■ **Action item**: Look below for the line holding "flex-direction: none ->" and the line holding "background: #84cc16 ->". Transcribe exactly those lines and all lines between them, nothing more.
*** Records Section Begins ***
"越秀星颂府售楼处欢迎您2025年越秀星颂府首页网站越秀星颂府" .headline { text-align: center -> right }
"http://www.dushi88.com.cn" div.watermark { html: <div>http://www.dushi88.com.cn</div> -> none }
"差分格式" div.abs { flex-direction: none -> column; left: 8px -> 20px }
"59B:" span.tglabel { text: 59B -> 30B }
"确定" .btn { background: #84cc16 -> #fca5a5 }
*** Records Section Ends ***
*** Records Section Begins ***
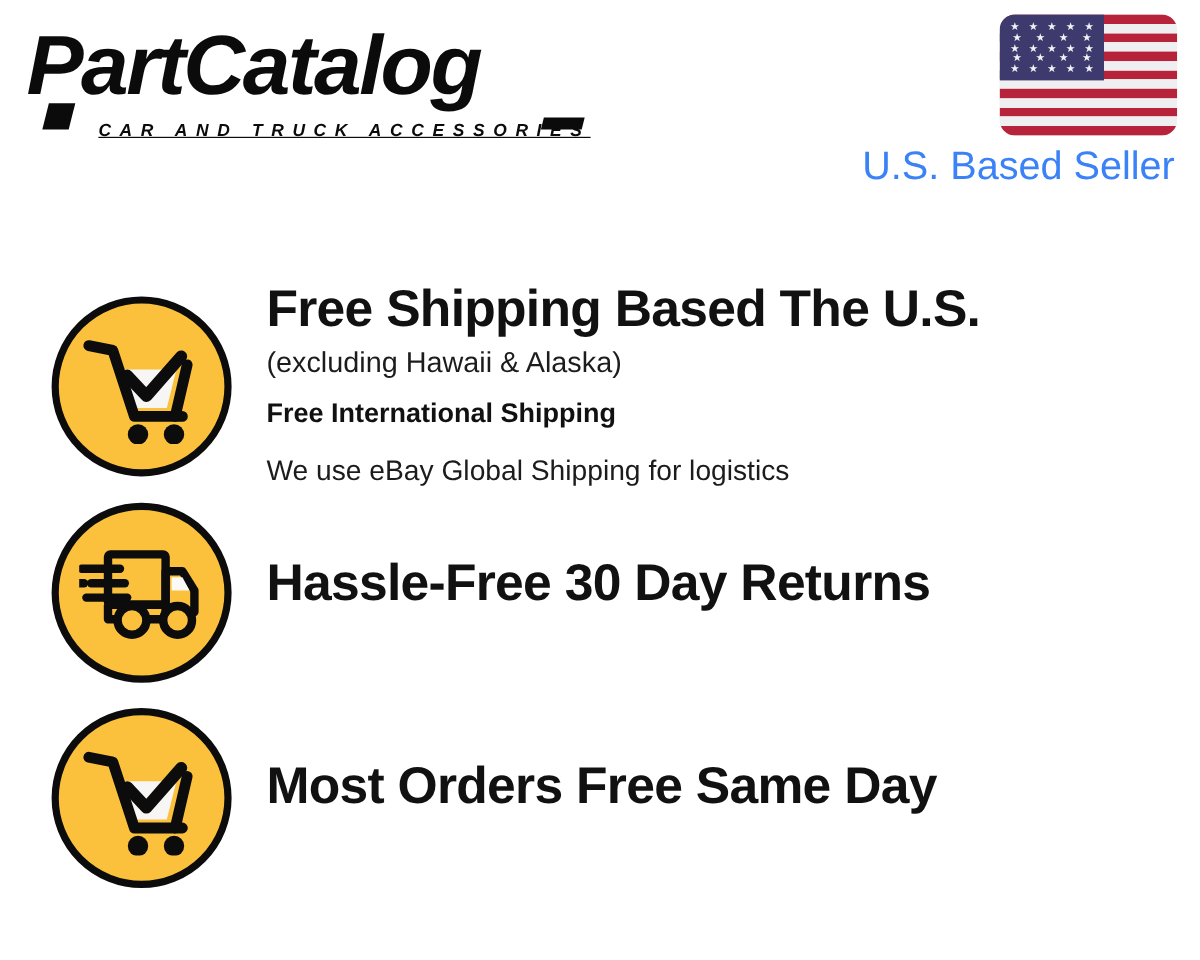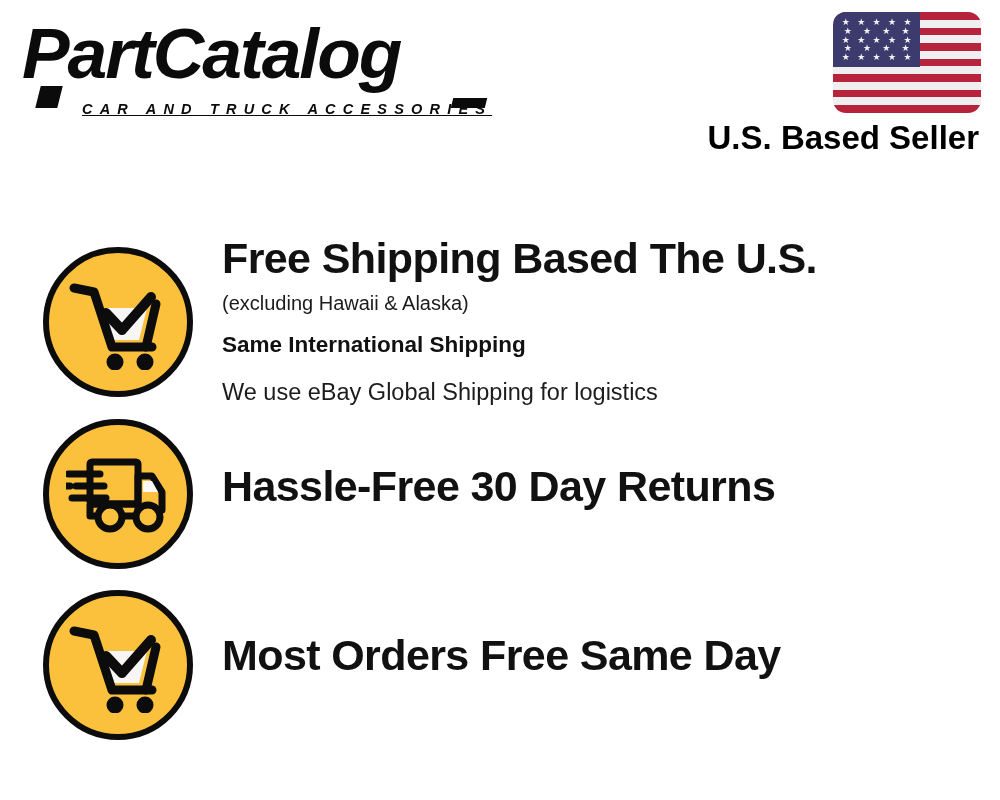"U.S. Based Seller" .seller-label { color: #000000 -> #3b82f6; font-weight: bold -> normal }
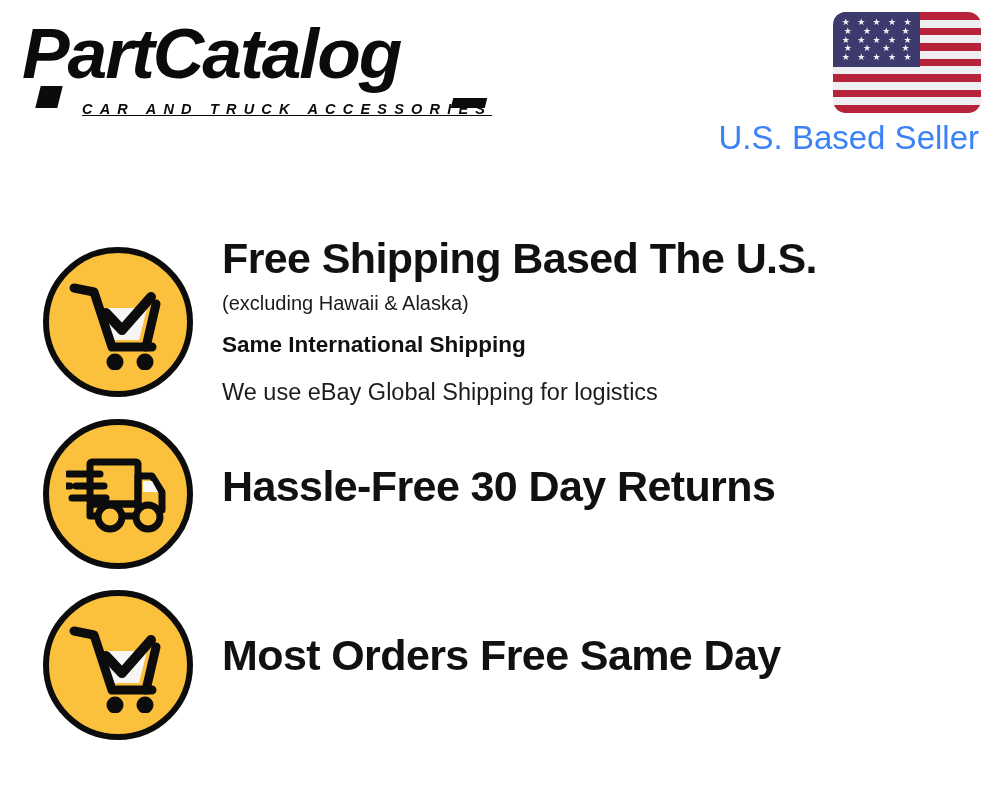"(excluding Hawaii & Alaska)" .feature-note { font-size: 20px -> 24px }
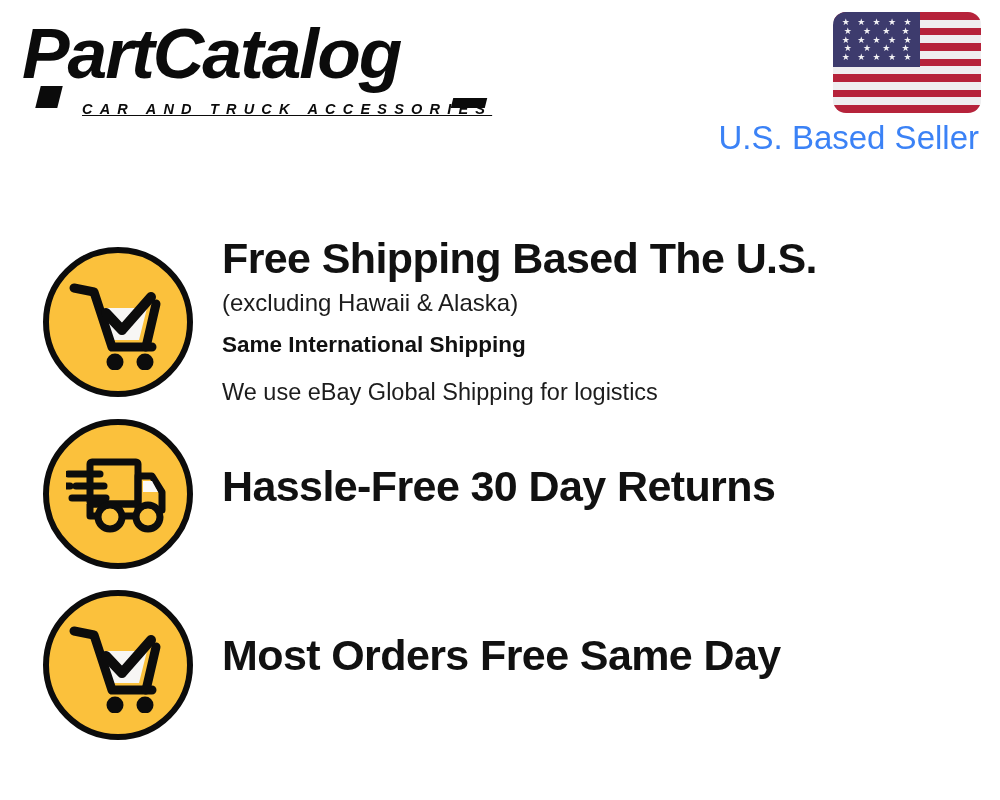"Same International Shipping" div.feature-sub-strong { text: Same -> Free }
*** Records Section Ends ***
*** Records Section Begins ***
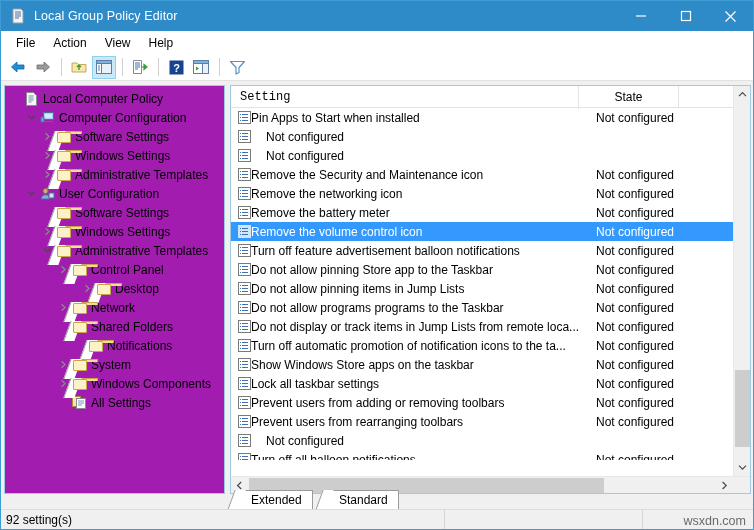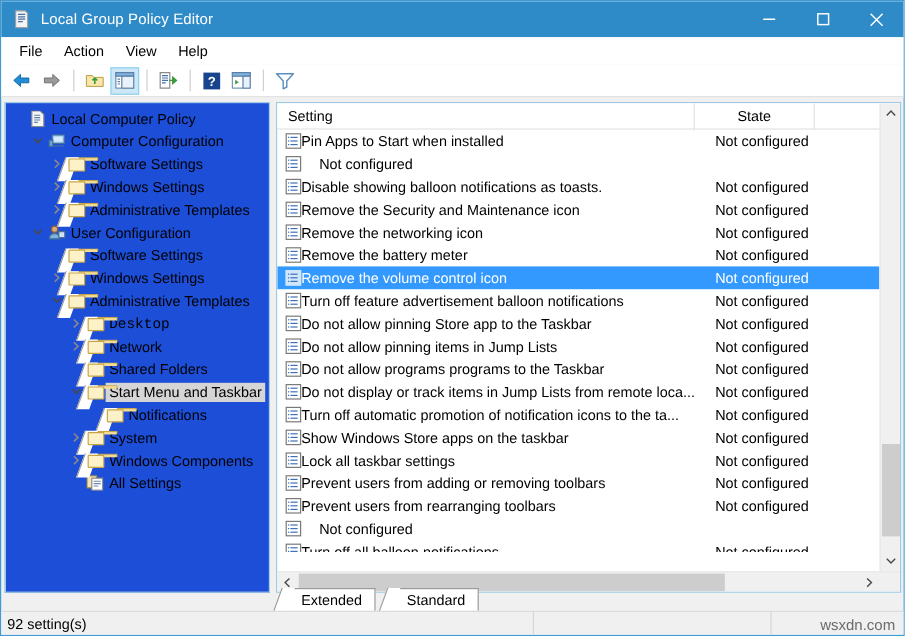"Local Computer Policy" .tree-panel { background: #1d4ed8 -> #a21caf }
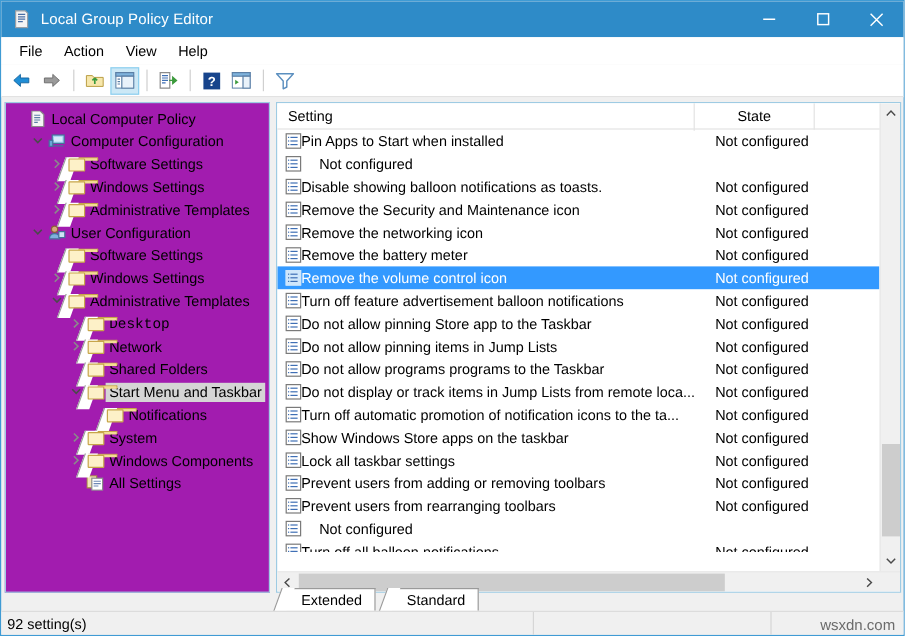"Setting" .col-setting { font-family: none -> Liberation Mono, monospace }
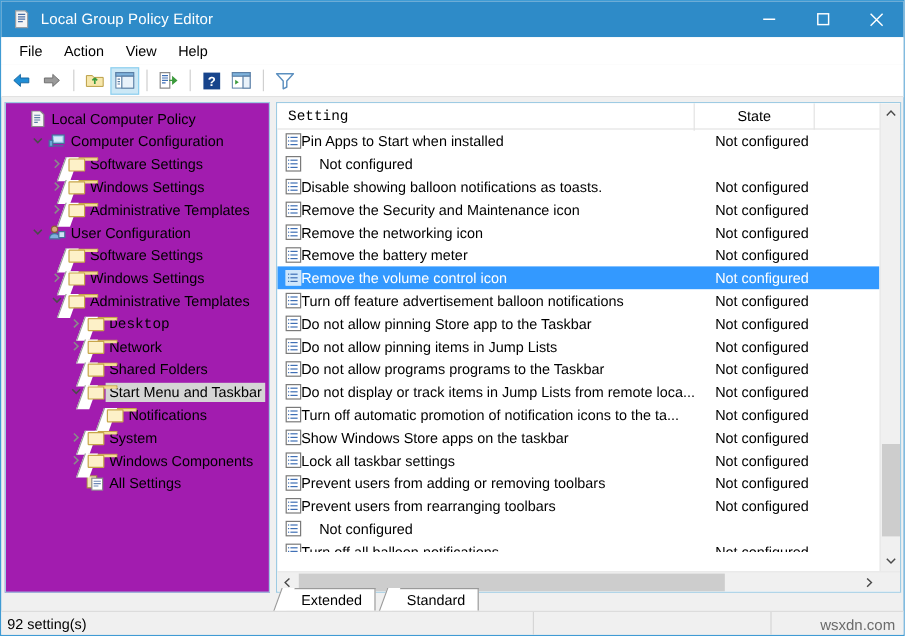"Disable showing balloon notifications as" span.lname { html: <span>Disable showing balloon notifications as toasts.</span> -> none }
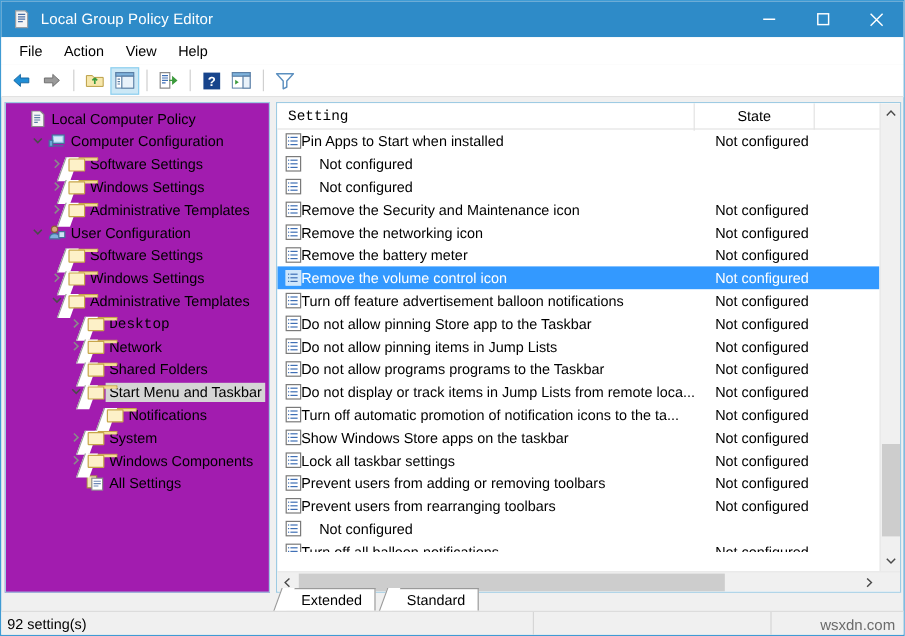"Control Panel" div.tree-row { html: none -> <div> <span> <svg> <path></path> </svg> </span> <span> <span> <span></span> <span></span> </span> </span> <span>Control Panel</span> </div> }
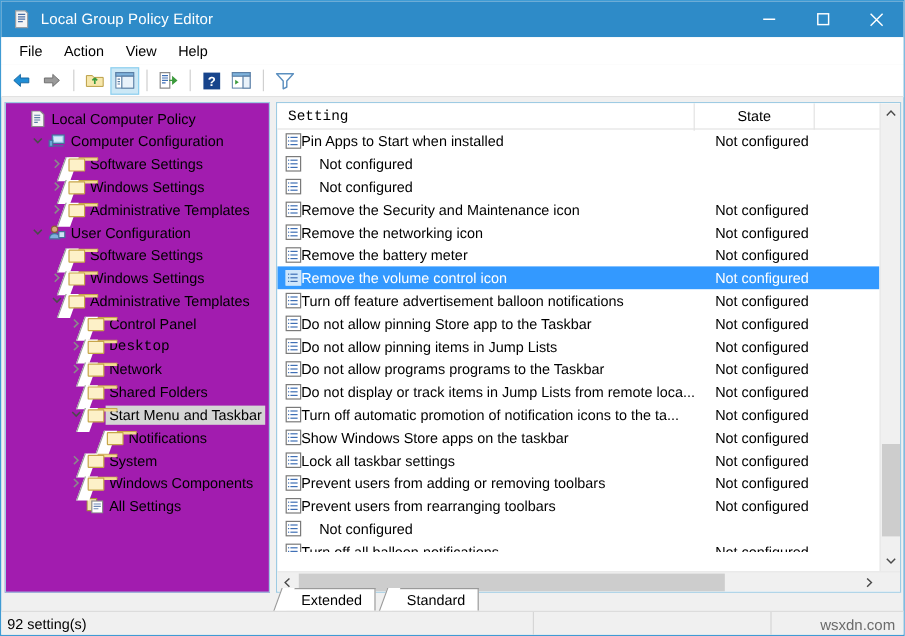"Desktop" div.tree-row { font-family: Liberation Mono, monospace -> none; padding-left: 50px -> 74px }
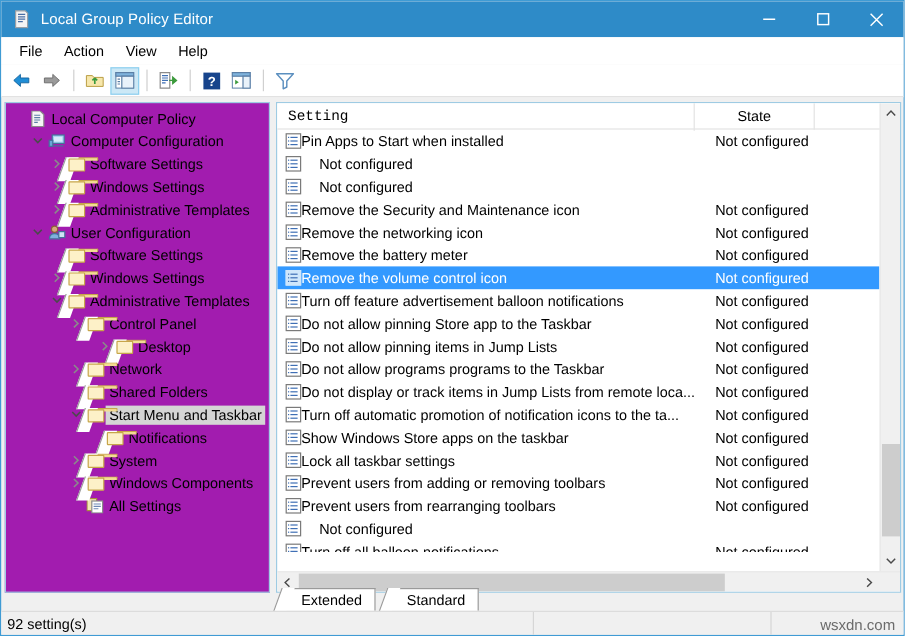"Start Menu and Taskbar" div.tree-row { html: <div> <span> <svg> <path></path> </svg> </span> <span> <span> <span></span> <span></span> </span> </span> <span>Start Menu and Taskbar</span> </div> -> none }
*** Records Section Ends ***
■ **Problem solution**:
"差分格式" div.abs { flex-direction: none -> column; left: 8px -> 20px }
"59B:" span.tglabel { text: 59B -> 30B }
"确定" .btn { background: #84cc16 -> #fca5a5 }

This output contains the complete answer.